Apparently the military are also interested. Also (once inter-satellite links, whether laser or radio or microwave are available) financial institutions may use it - the latency could be better than cables, allowing superior arbitrage to competitors, etc. (at least until we have through-planet neutrino communication).
Your average Australian living in rural areas and stuck on NBN's slow 300ms+ service will be very excited about a Starlink connection with 30ms latency. This should enable usable video conferencing including tele-health. It would probably be cheaper for NBNCo to subsidise Starlink connections than continue to pay operatining costs of the SkyMuster satellites.

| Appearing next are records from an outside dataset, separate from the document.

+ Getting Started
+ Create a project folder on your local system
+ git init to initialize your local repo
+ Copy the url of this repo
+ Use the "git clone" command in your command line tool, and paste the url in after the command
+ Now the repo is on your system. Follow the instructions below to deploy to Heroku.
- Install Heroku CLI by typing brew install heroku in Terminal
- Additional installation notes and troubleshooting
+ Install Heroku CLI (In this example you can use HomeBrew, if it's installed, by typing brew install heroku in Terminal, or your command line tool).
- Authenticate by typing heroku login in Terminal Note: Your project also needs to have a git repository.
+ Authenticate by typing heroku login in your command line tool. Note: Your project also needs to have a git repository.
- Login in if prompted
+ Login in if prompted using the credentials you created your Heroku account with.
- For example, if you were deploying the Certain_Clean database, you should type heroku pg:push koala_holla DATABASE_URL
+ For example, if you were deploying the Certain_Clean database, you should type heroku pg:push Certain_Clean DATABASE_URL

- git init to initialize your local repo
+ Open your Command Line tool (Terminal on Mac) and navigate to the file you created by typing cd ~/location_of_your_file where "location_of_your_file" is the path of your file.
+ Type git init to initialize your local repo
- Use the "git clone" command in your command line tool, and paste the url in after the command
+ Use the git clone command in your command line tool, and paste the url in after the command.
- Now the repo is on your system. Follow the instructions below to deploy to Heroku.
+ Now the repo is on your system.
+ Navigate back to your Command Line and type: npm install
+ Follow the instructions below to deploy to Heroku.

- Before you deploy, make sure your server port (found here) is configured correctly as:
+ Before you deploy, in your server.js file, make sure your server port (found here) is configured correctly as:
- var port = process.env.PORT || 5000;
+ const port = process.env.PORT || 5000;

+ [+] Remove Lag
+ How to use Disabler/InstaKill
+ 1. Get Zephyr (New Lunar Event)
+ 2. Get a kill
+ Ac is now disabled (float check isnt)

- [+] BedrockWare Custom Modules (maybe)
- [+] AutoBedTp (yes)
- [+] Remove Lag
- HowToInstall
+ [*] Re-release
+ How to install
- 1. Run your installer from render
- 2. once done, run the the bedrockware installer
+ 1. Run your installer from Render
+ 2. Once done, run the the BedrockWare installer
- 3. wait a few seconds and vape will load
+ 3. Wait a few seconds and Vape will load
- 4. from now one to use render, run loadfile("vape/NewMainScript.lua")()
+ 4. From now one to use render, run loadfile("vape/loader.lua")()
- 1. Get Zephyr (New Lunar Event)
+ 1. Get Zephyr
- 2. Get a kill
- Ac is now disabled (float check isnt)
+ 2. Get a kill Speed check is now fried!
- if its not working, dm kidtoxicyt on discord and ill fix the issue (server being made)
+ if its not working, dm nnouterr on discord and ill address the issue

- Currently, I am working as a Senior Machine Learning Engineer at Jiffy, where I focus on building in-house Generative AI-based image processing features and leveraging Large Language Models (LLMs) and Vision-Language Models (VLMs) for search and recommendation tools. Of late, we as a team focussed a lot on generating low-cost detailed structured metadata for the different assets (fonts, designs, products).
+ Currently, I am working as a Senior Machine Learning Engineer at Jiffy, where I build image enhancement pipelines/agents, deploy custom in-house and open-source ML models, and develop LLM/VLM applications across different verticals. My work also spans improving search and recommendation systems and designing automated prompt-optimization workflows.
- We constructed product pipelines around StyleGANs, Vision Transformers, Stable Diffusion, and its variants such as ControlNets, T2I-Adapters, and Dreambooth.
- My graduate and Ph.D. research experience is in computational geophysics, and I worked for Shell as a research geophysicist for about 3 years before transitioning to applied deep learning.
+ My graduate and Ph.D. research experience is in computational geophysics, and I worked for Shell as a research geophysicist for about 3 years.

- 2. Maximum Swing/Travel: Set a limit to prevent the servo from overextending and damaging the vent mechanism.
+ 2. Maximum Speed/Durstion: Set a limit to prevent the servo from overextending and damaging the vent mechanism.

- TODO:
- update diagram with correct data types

I suspect grey-nomads and families taking a break to travel around Australia will be pretty excited as it should be trivial to attach an antenna to the caravan. Today caravans are configured with Foxtel satellite TV receivers, so I consider this very likely.
Governments will be concerned by small size of Starlink receivers making it easy to conceal.
Those governments that tax telecommunications heavily will be worried about loss of revenue.
I expect that China will request that Starlink don't broadcast over China and mention something about the Tesla Gigafactory in Shanghai.
They could play a real-life version of Space Invaders.
There's a good argument that Starlink satellites cost Musk less than the cost of the missiles to shoot them down. Plus he could put up even cheaper decoy ones.
Does anyone know the cost of the charges for that chemical laser the US had flying around on a 747? Which would seem the better bet - and much more in the spirit of Space Invaders anyway.
Then Musk would have to built satellites capable of firing back...
Anyway, I guess jamming the radio frequencies would be a lot easier and cheaper. Just more boring.
Musk's goal is making money.
If there's more profit in delivering uncensored internet to China than he'd lose due to pissing off the Chinese government then he'll do it. However, I suspect the big Tesla factory he's building in China will mean that he's not going to risk pissing off the government there.